WHAT IS BEING ASKED
Repeat the data exactly, leaving out any image.

Version comparison data
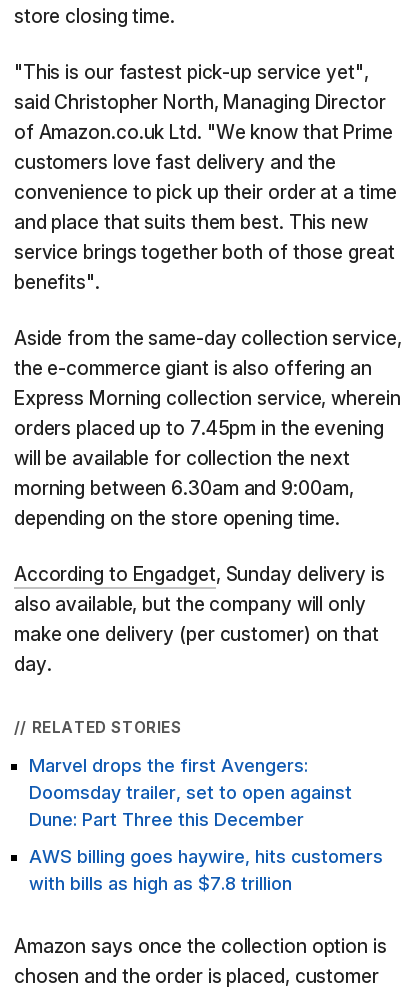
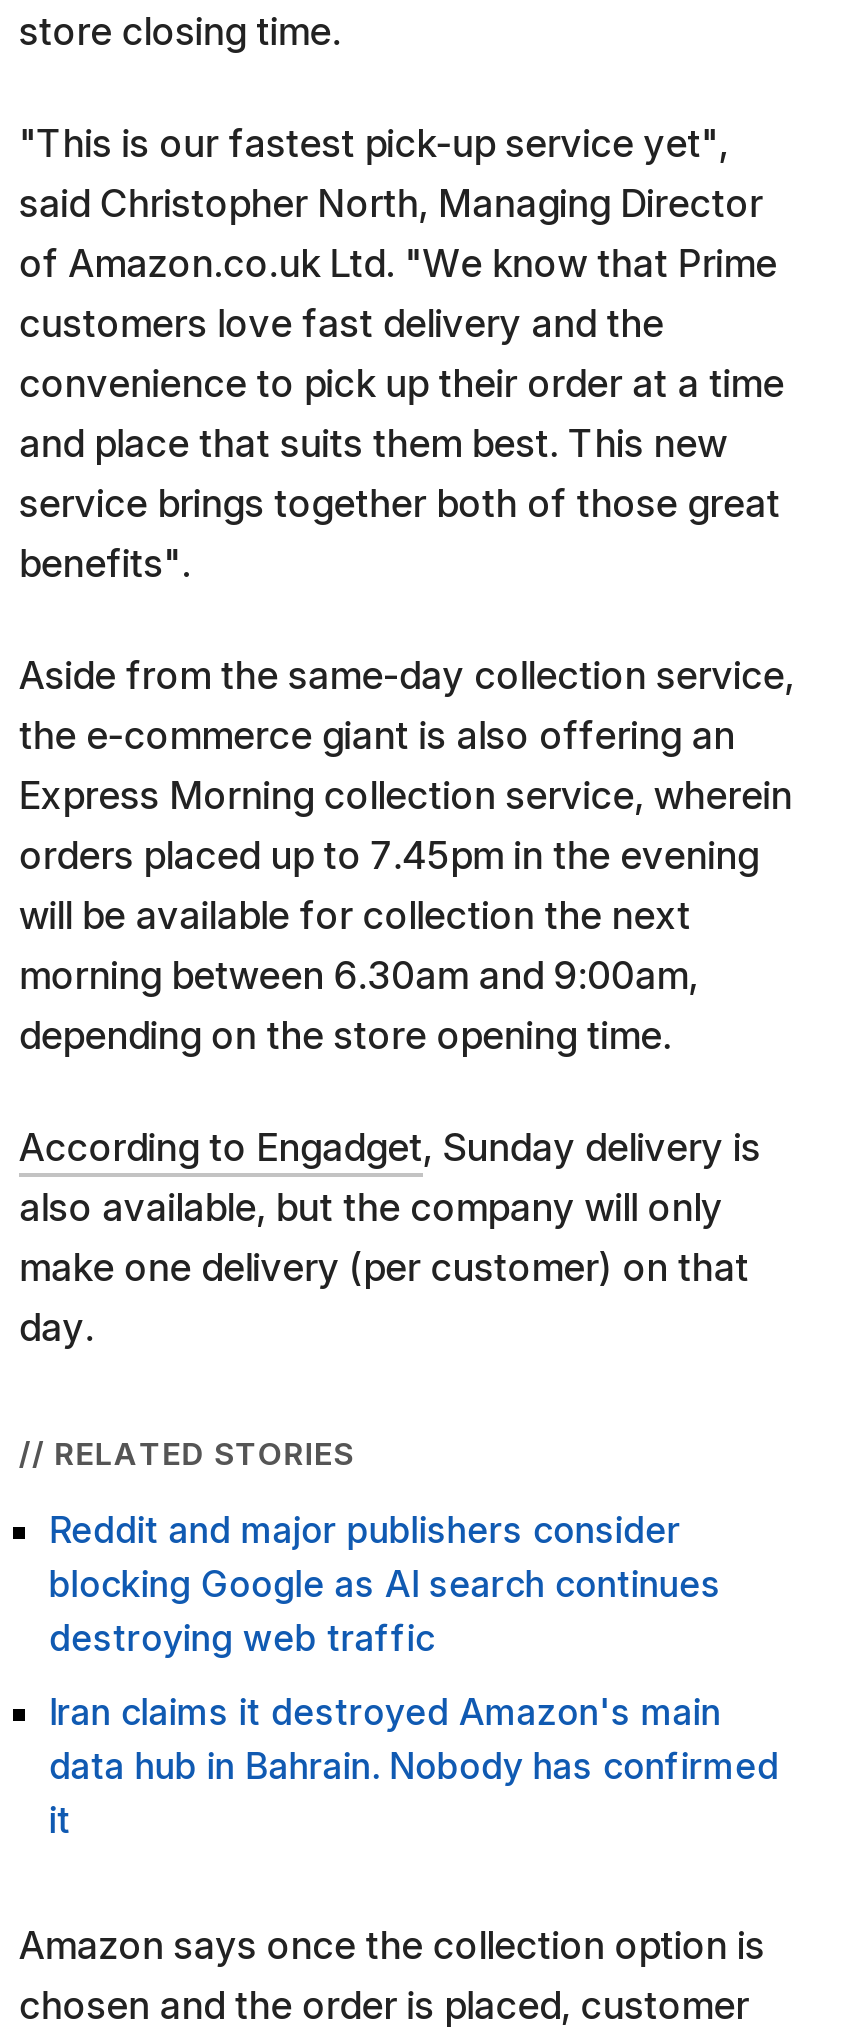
- Marvel drops the first Avengers:
- Doomsday trailer, set to open against
- Dune: Part Three this December
+ Reddit and major publishers consider
+ blocking Google as AI search continues
+ destroying web traffic

- AWS billing goes haywire, hits customers
- with bills as high as $7.8 trillion
+ Iran claims it destroyed Amazon's main
+ data hub in Bahrain. Nobody has confirmed
+ it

OUTPUT OF THE TASK
- Marvel drops the first Avengers:
- Doomsday trailer, set to open against
- Dune: Part Three this December
+ Reddit and major publishers consider
+ blocking Google as AI search continues
+ destroying web traffic

- AWS billing goes haywire, hits customers
- with bills as high as $7.8 trillion
+ Iran claims it destroyed Amazon's main
+ data hub in Bahrain. Nobody has confirmed
+ it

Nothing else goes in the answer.